Troy felt his father's strong grip on his upper arm, and he turned to see Drew's questioning look and the "okay" sign he made with his fingers. Troy nodded and signaled "okay" back, even though he felt his heart bumping in his throat.
Beneath them, the spotted whale shark swept its tail back and forth like a pendulum. All around, the smaller and more colorful fish zoomed back and forth. Troy and his dad sank slowly, the coral formations crowding in on them. The hiss and click of a million air bubbles exploded all around them.
Then Troy's dad nudged him and pointed, and there it came: a ten-foot hammerhead shark, with its nasty sneer and its dull dead eyes, snaking up toward them through the water. The pale chin dropped open, and Troy could see the jagged rows of teeth. Without thinking, he broke for the surface, kicking madly, but his father held him down. He wrapped his muscular legs around Troy's legs, pinning him in a human vise so that Troy stopped struggling.
The shark came right at them, its mouth grinning wildly at the sight of Troy's terror. Its eyes seemed to dance at the thought of his blood.
CHAPTER THIRTY-SIX
THE MASSIVE FISH VEERED off and swam away.
Troy felt his body go limp. His father's regulator exploded with bubbles and a burst of underwater laughter. Then his father jiggled an "okay" sign in front of Troy's face, nodding his head to ask if Troy was all right. Troy held up his own sign, weak but with the warmth of avoided danger blossoming in his chest.

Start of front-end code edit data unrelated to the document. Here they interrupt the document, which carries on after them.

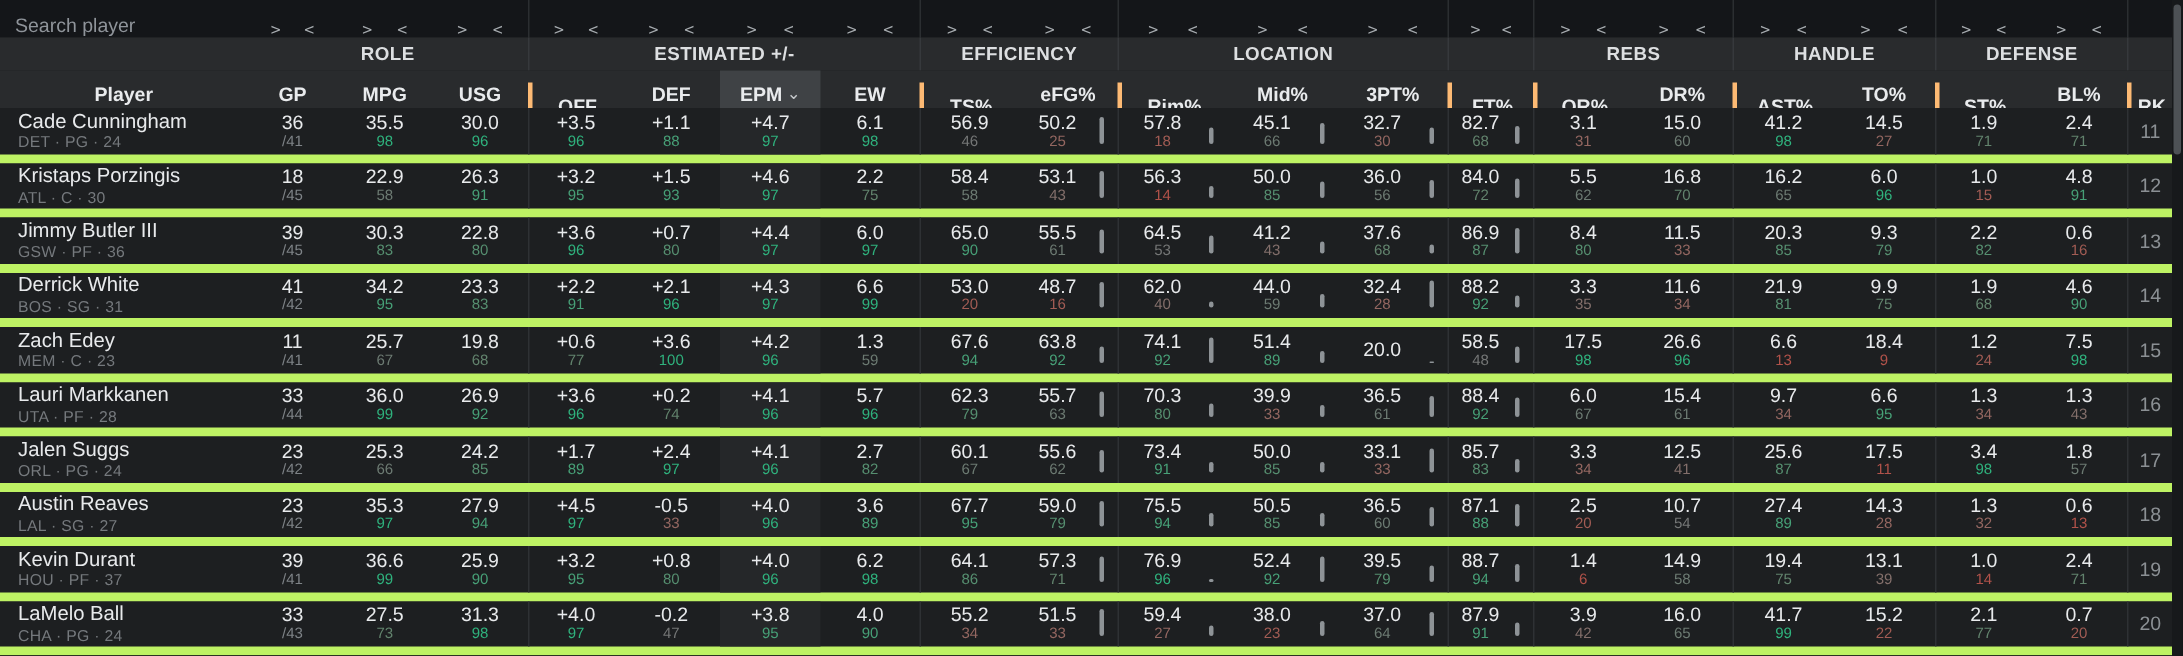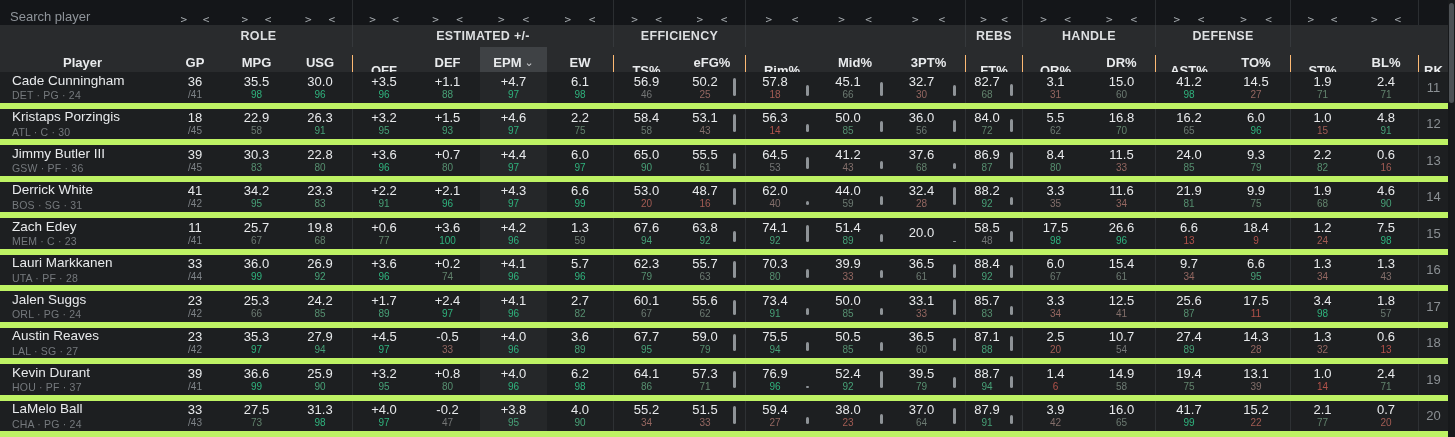--- a/index.html
+++ b/index.html
@@ -35,21 +35,21 @@
   .g-cell.divider{border-left:1px solid #36393c;}
   .g-label{color:#dddfe1;font-size:12.5px;font-weight:700;letter-spacing:.3px;}
   .chead{
     position:absolute;top:47px;left:0;width:1448px;height:25px;
     background:#292b2d;display:grid;align-items:center;
   }
   .h-cell{
     height:100%;display:flex;align-items:center;justify-content:center;
     color:#e9ebed;font-size:13px;font-weight:700;cursor:pointer;
   }
-  .h-cell.divider{border-left:1px solid #fdba74;margin-top:16px;}
+  .h-cell.divider{border-left:3px solid #fdba74;margin-top:16px;}
   .h-cell.epm-h{background:#3f4245;}
   .sort-ic{color:#c6c9cc;font-size:11px;margin-left:3px;font-weight:400;}
   
   .rows{position:absolute;top:72px;left:0;width:1448px;}
   .row{
     display:grid;height:36.5px;background:#1d1f21;
     border-bottom:6px solid #bef264;cursor:pointer;
   }
   .cell{
     position:relative;height:100%;display:flex;flex-direction:column;
@@ -173,20 +173,23 @@
       <div class="g-cell">
         <span class="g-label">ROLE</span>
       </div>
       <div class="g-cell divider">
         <span class="g-label">ESTIMATED +/-</span>
       </div>
       <div class="g-cell divider">
         <span class="g-label">EFFICIENCY</span>
       </div>
       <div class="g-cell divider">
+        <span class="g-label">LOCATION</span>
+      </div>
+      <div class="g-cell divider">
         <span class="g-label"></span>
       </div>
       <div class="g-cell divider">
         <span class="g-label">REBS</span>
       </div>
       <div class="g-cell divider">
         <span class="g-label">HANDLE</span>
       </div>
       <div class="g-cell divider">
         <span class="g-label">DEFENSE</span>
@@ -643,21 +646,21 @@
           </div>
         </div>
         <div class="cell">
           <div class="vs-block">
             <div class="v">11.5</div>
             <div class="s" style="color: rgb(148, 103, 97);">33</div>
           </div>
         </div>
         <div class="cell divider">
           <div class="vs-block">
-            <div class="v">24.0</div>
+            <div class="v">20.3</div>
             <div class="s" style="color: rgb(86, 143, 112);">85</div>
           </div>
         </div>
         <div class="cell">
           <div class="vs-block">
             <div class="v">9.3</div>
             <div class="s" style="color: rgb(86, 143, 112);">79</div>
           </div>
         </div>
         <div class="cell divider">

The reef sharks, sawfish, barracudas, and even the docile whale shark soon became novelties, like puppet dragons hung backstage after a show. Even the nasty hammerhead soon proved he wanted less to do with the divers than they wanted with him. And once when Charlie wasn't looking, Troy even flicked a hand at it, causing it to flinch and hurry away, wagging its tail like a puppy.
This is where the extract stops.